LISBON - Changes in a federal grant program means Columbiana County commissioners will have less money to award for fewer community projects.
The news came to light during a public hearing held by Columbiana County commissioners on their 2014 Community Development Block Grant allocation, which is provided through the state. The hearing is to review applications from communities requesting a share of the money for their projects.
Commissioners were provided $260,000 to spend on 2014 projects, an increase of $10,000 over last year. In years past, the cities of East Liverpool and Salem received separate grant allocations, but that is no longer the case starting this year due to changes in the CDBG program.
The state has eliminated the practice of East Liverpool and Salem receiving separate grants, instead requiring their shares to come from the county's allocation. East Liverpool is guaranteed $60,000 and Salem $42,000, leaving commissioners with $158,000 to spend.
Pam Dray of the county development department said the state decided cities with populations of less than 15,000 would be rolled into the county's grant instead of continuing to receive allocations.
"You are required to give them that," Dray said. "You could actually fight the state on this."
"Well, no one wants to fight with anyone," said Commission Chairman Mike Halleck, although he intends to look into the program changes for himself to determine if they have to abide by them.
Dray said another new program change restricts to two the number of projects commissioners can fund. In past years, commissioners funded anywhere from three to six projects, depending on the allocation and the size of the funding request.
She said the state is also reserving the right to approve all projects. "If they don't like the project, they won't fund it," Dray said.
Commissioners received a total of $2.25 million in funding requests from 17 applicants despite there only being $158,000 available. Approximately $1 million in requests came from one applicant, the village of Salineville.
"Certainly, I don't see a project in here that doesn't deserve consideration, but it's hard when you don't have the money," Halleck said.
For the first time in memory, a school district was among the applicants. The Beaver Local school district applied for $300,000 in CDBG money as part of a $750,712 road-widening project.
The new kindergarten-through-12th grade complex is being built at the site of the former Oldtimers Baseball Complex on Bell School Road. School Superintendent Kent Polen said they need to add a third/turning lane on Bell School Road to accommodate the increased traffic resulting from the new school complex. He said the Ohio Department of Transportation plans to install a traffic light at the intersection with state Route 7.
Polen said the current middle school will be razed as part of the project, with a baseball field being built in its place.
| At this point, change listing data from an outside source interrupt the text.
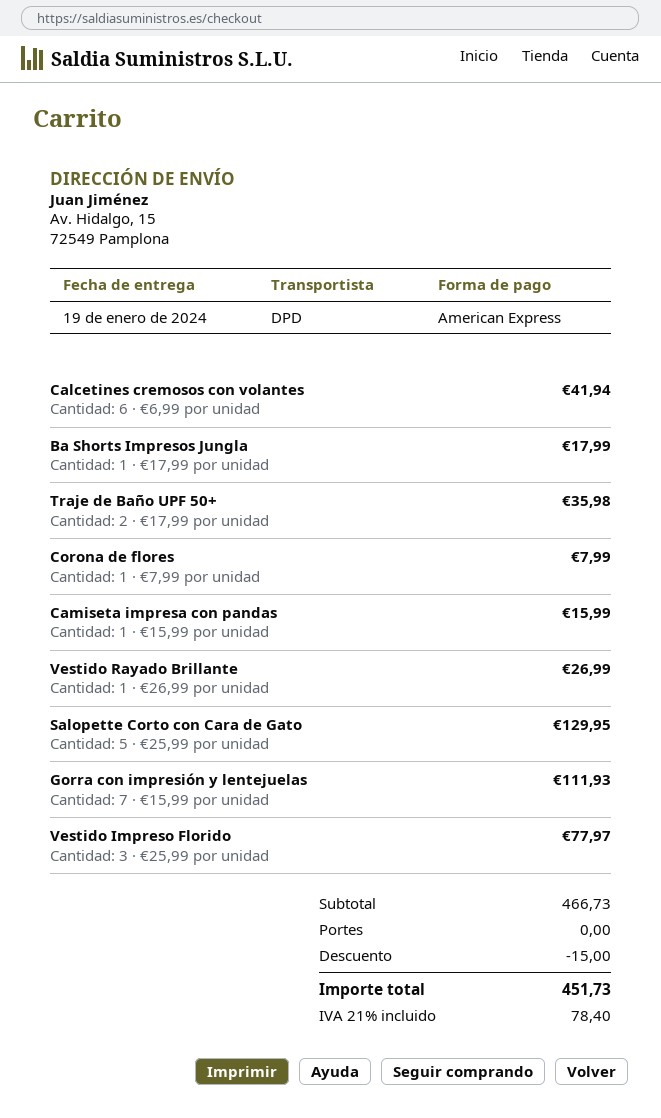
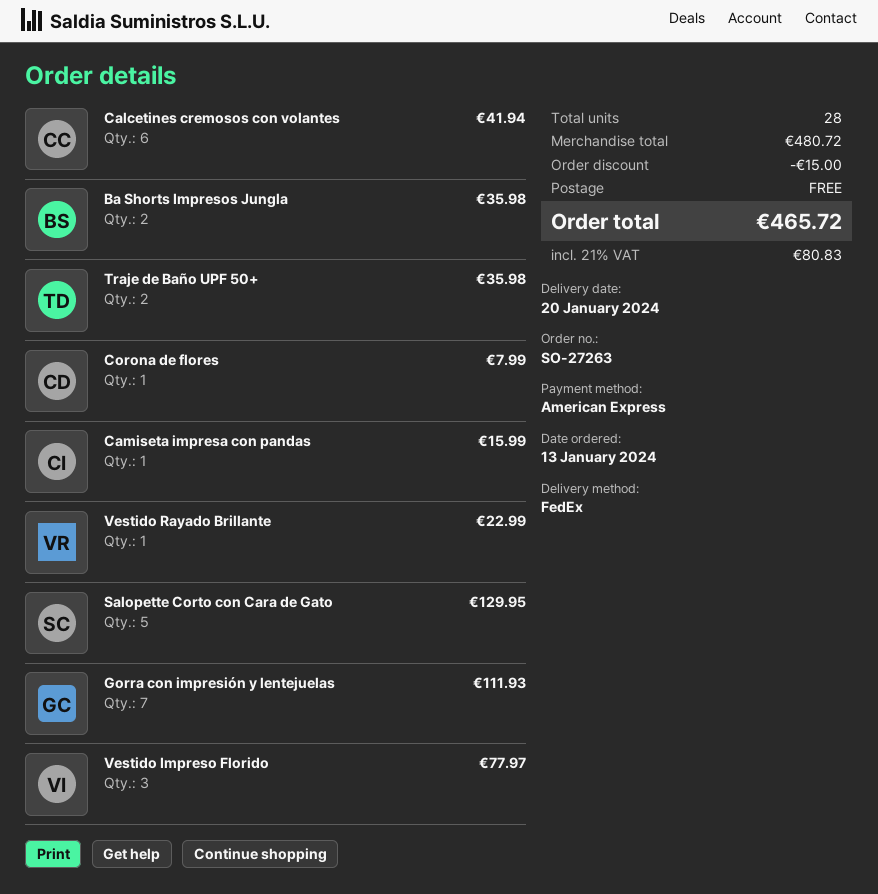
delivery date: 2024-01-19 -> 2024-01-20
shipping method: DPD -> FedEx
Ba Shorts Impresos Jungla: 1 for 17.99 -> 2 for 35.98
Vestido Rayado Brillante: 1 for 26.99 -> 1 for 22.99
subtotal: 466.73 -> 480.72
tax: 21% = 78.40 -> 21% = 80.83
total: 451.73 -> 465.72

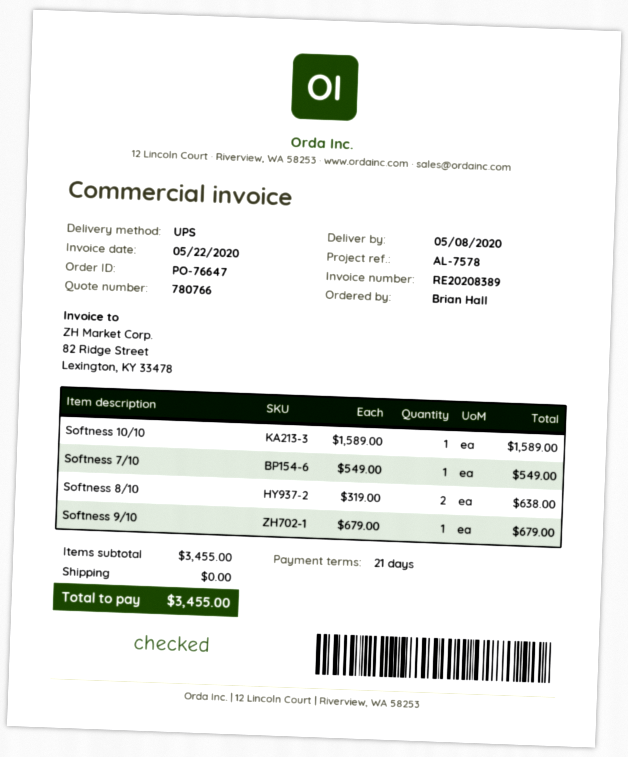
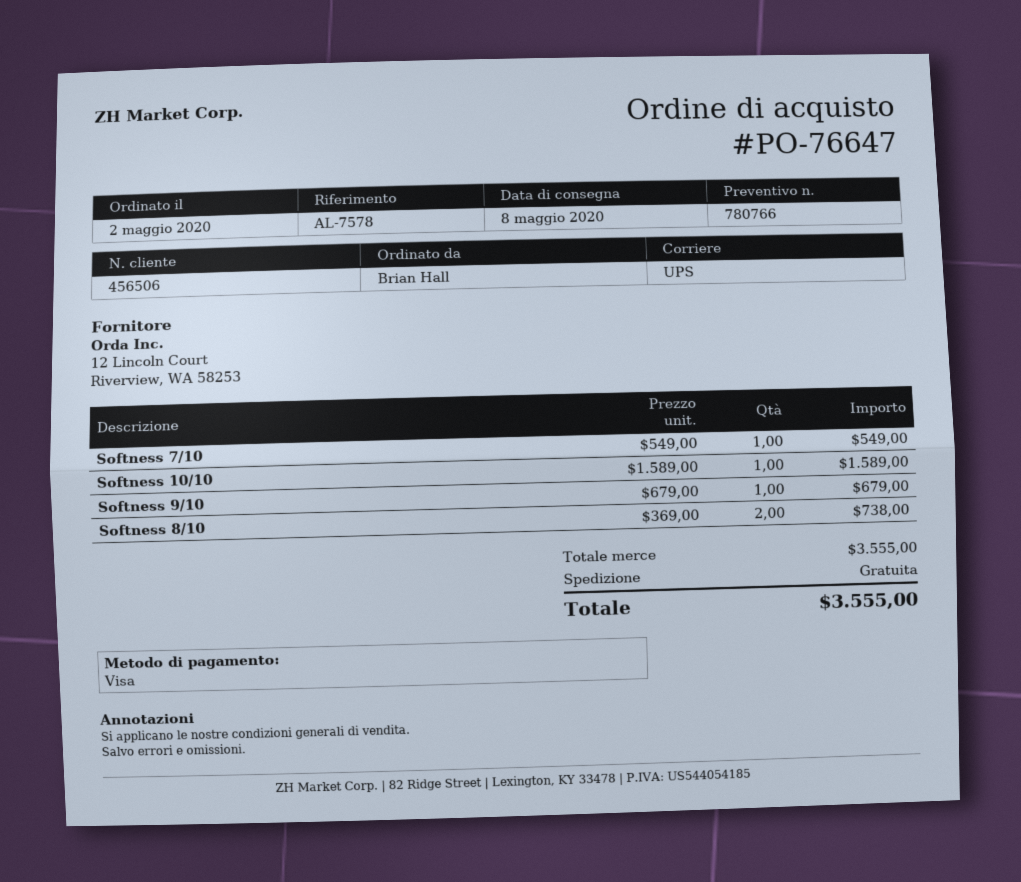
Softness 8/10: 2 x 319.00 = 638.00 -> 2 x 369.00 = 738.00
subtotal: 3455.00 -> 3555.00
total: 3455.00 -> 3555.00

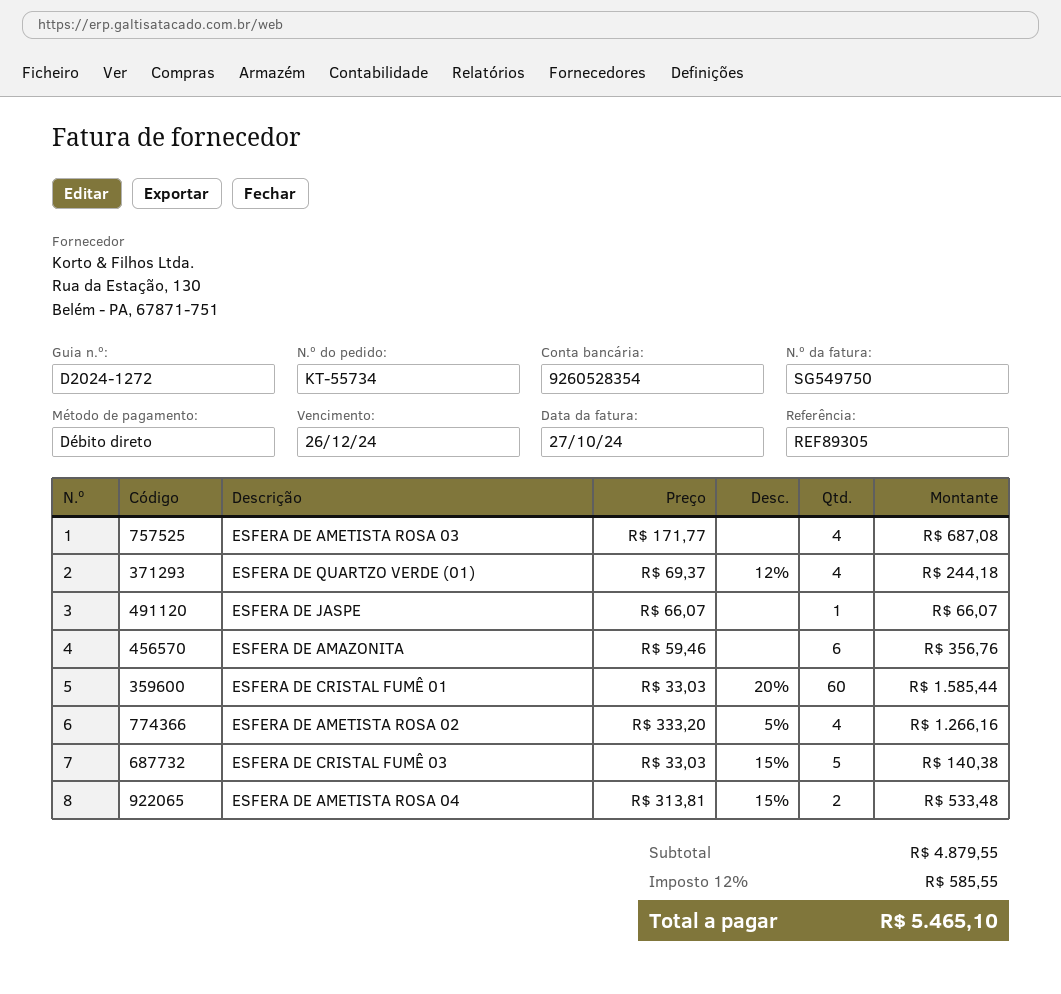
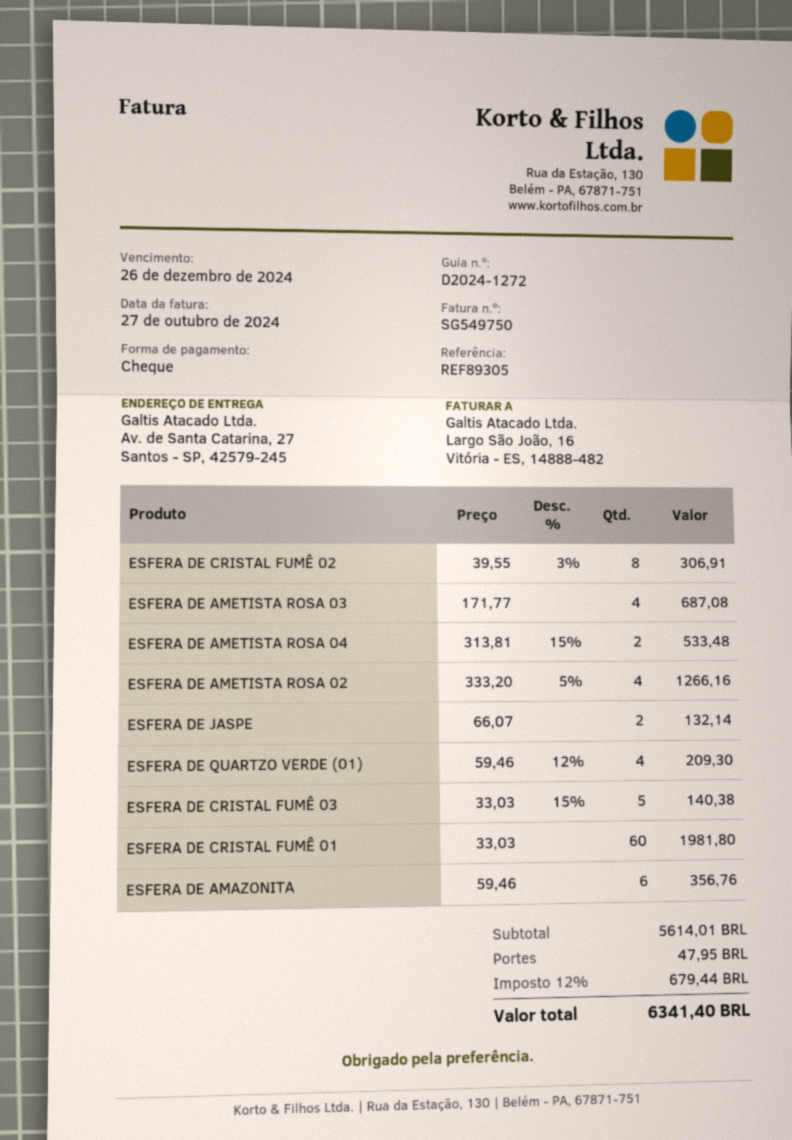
payment method: direct debit -> cheque
ESFERA DE QUARTZO VERDE (01): 4 x 69.37 - 12% = 244.18 -> 4 x 59.46 - 12% = 209.30
ESFERA DE JASPE: 1 x 66.07 = 66.07 -> 2 x 66.07 = 132.14
ESFERA DE CRISTAL FUMÊ 01: 60 x 33.03 - 20% = 1585.44 -> 60 x 33.03 = 1981.80
ESFERA DE CRISTAL FUMÊ 02: none -> 8 x 39.55 - 3% = 306.91
subtotal: 4879.55 -> 5614.01
shipping: none -> 47.95
tax: 12% = 585.55 -> 12% = 679.44
total: 5465.10 -> 6341.40

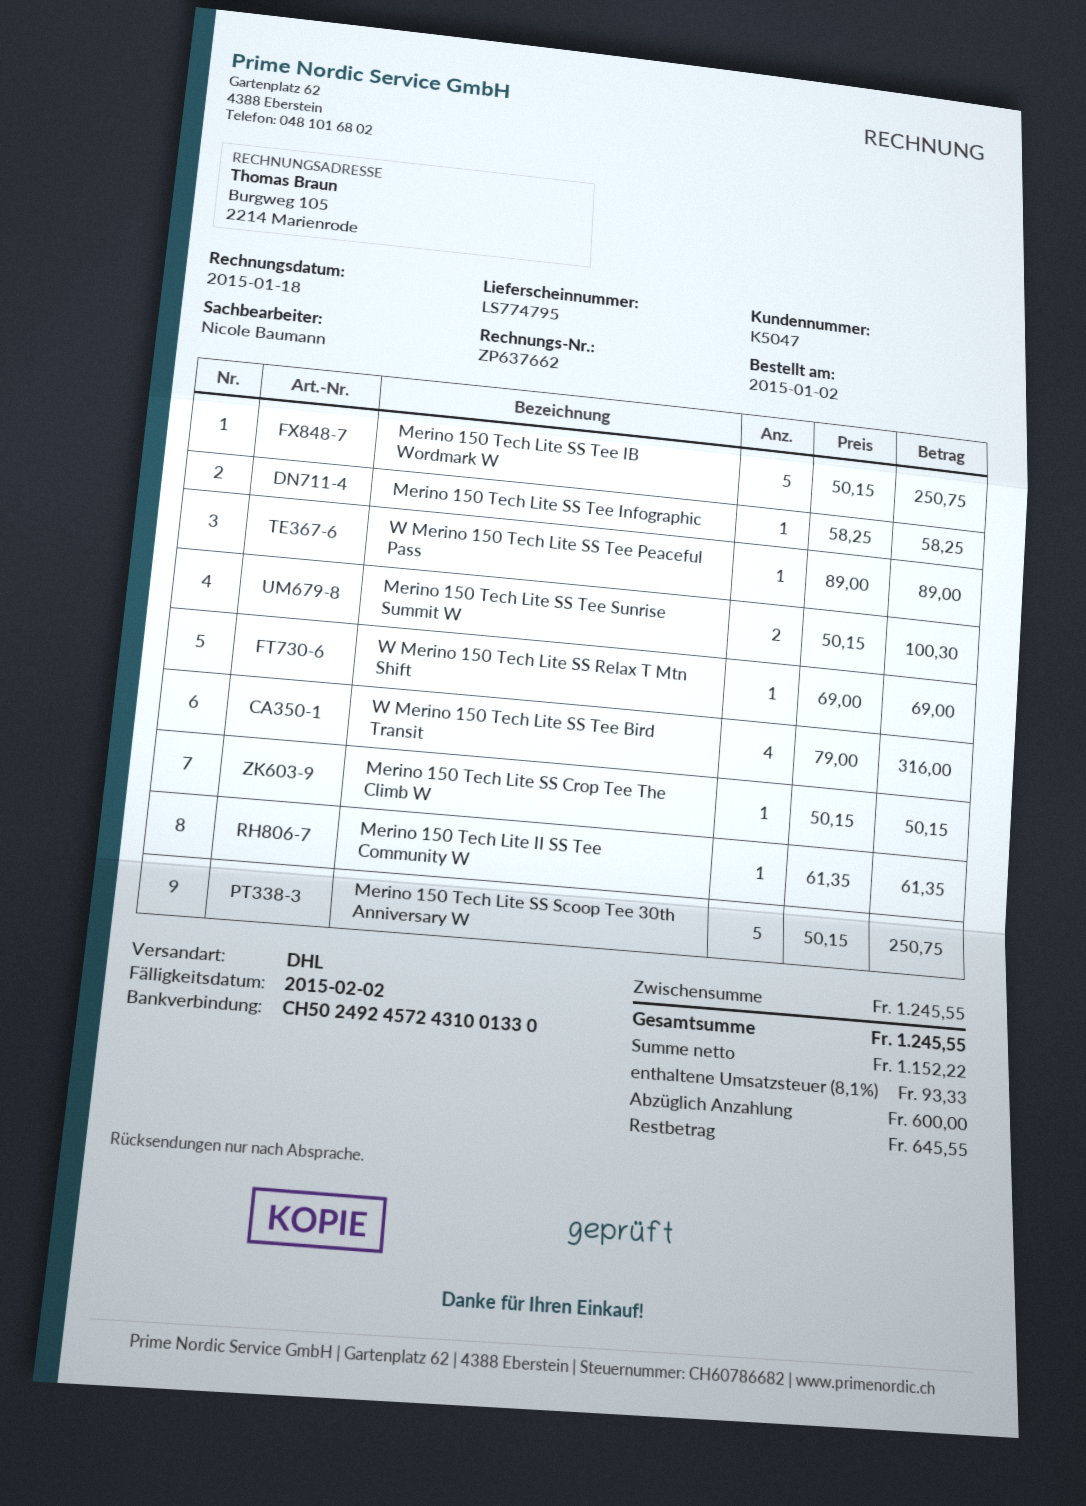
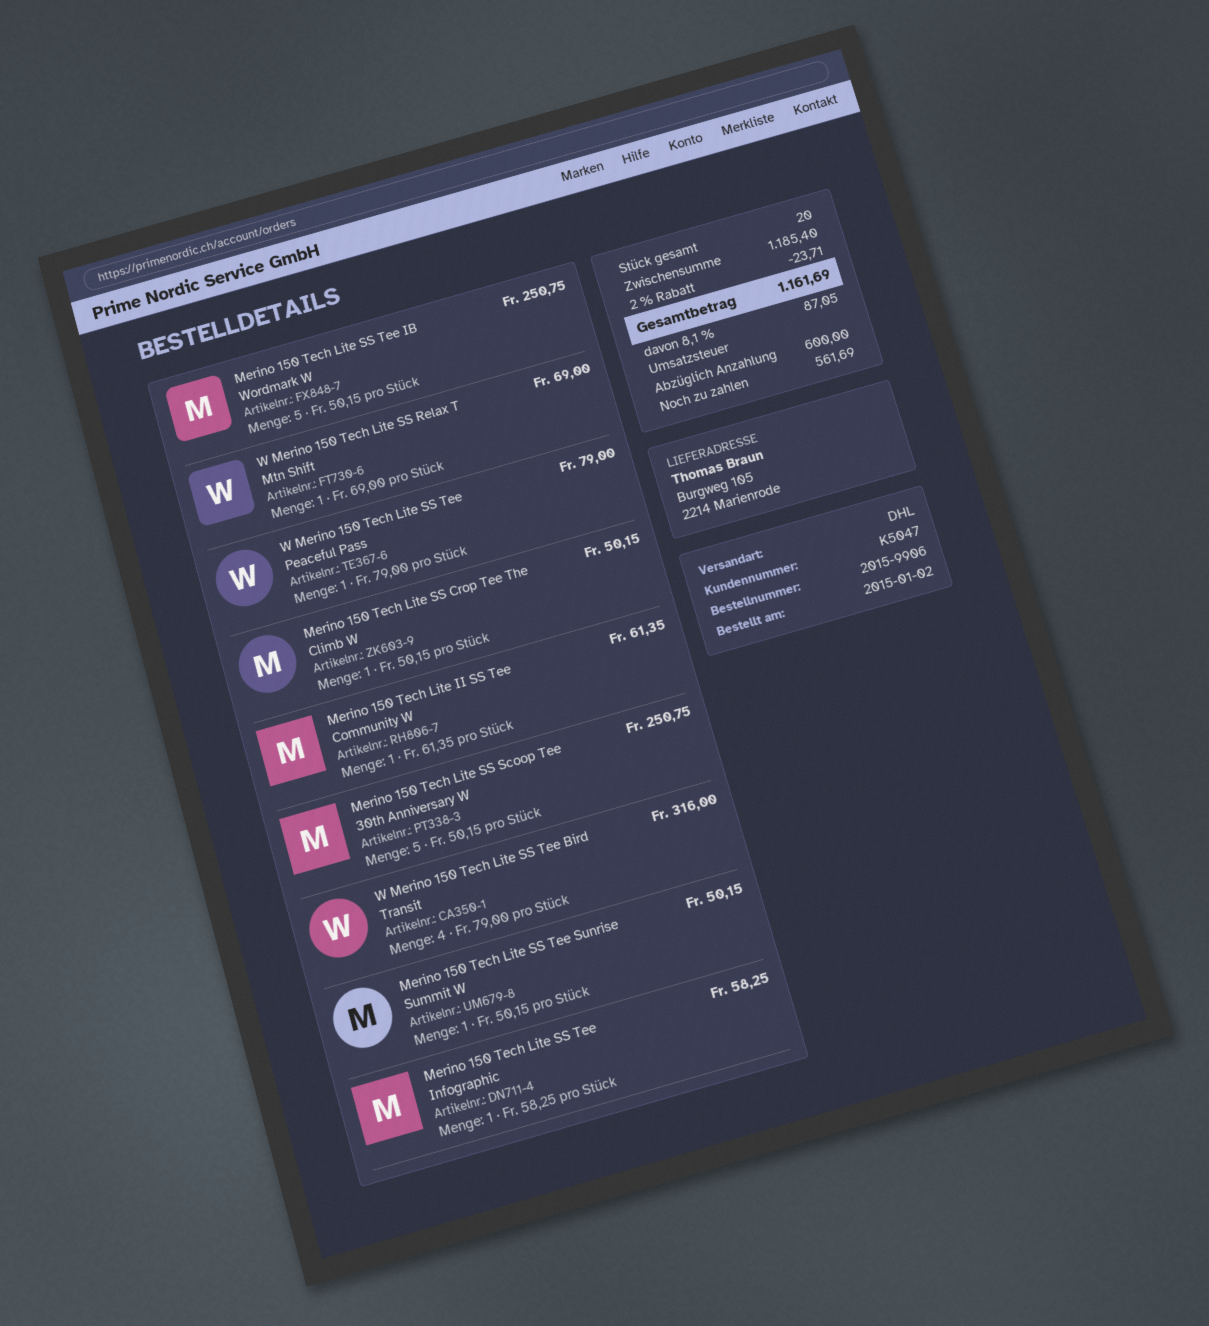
W Merino 150 Tech Lite SS Tee Peaceful Pass: 1 x 89.00 = 89.00 -> 1 x 79.00 = 79.00
Merino 150 Tech Lite SS Tee Sunrise Summit W: 2 x 50.15 = 100.30 -> 1 x 50.15 = 50.15
subtotal: 1245.55 -> 1185.40
discount: none -> 2% = 23.71
tax: 8.1% = 93.33 -> 8.1% = 87.05
total: 1245.55 -> 1161.69
balance: 645.55 -> 561.69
The current high school on Route 7 will also be razed and the site used for future planning.
The following is a list of the other applicants seeking a portion of the commissioners $158,000:
County Engineer's Office
Engineer Bert Dawson asked for $245,000 as the final piece of the funding puzzle for the $1.9 million sewage treatment plant to be constructed in Kensington.
The village is seeking a combined $1 million, $949,000 of which is to replace 11,200 feet of curbing along Main Street. Another $12,500 is sought to replace a main pump at the sewage treatment plant and $9,499 to make the fire hall handicapped accessible.
Salineville does not intend to contribute any of its own funding toward the projects, which is usually viewed as a negative by commissioners when deciding which applications to fund. Commissioners generally favor projects where the applicant is contributing something toward the cost, the more the better.
The village is seeking $158,933 to help fund a $181,433 project to install a new waterline on Cherry Fork Avenue to the county Port Authority industrial park.
The village is seeking $75,000 to cover the $300,000 cost of replacing the Summer Street bridge, which has partially collapsed. The village would use the money as match to be eligible to seek a $225,000 state grant to cover the rest of the cost.
The fire department is seeking $45,720 to cover the entire cost of purchasing firefighter gear and equipment.
Trustees are seeking $74,295 to help fund a $82,550 project to install storm sewers in the southeastern section of Negley.
The village is seeking $39,248 to cover the entire cost of replacing rectangle boxes on flood-system steal beams.
Trustees are seeking $39,000 to help pay the $78,000 cost of constructing a road equipment storage building.
The village is seeking $72,050 to help pay the $82,550 costs of replacing equipment at the sewage treatment plant.
Yellow Creek Township
Trustees are seeking $17,440 to pay the entire cost of constructing a storage building for road material.
The village is seeking $64,000 to help pay the $69,000 cost of sandblasting and repainting the metal bridge leading to the sewage treatment plant.
As for Salem, the city will receive $42,000 to help repave a portion of South Broadway. The cost is $60,588, with Salem contributing $18,588.
Meanwhile, East Liverpool will receive $60,000 to help pay the $65,317 cost of repaving West Sixth Street, from Jackson to Monroe streets.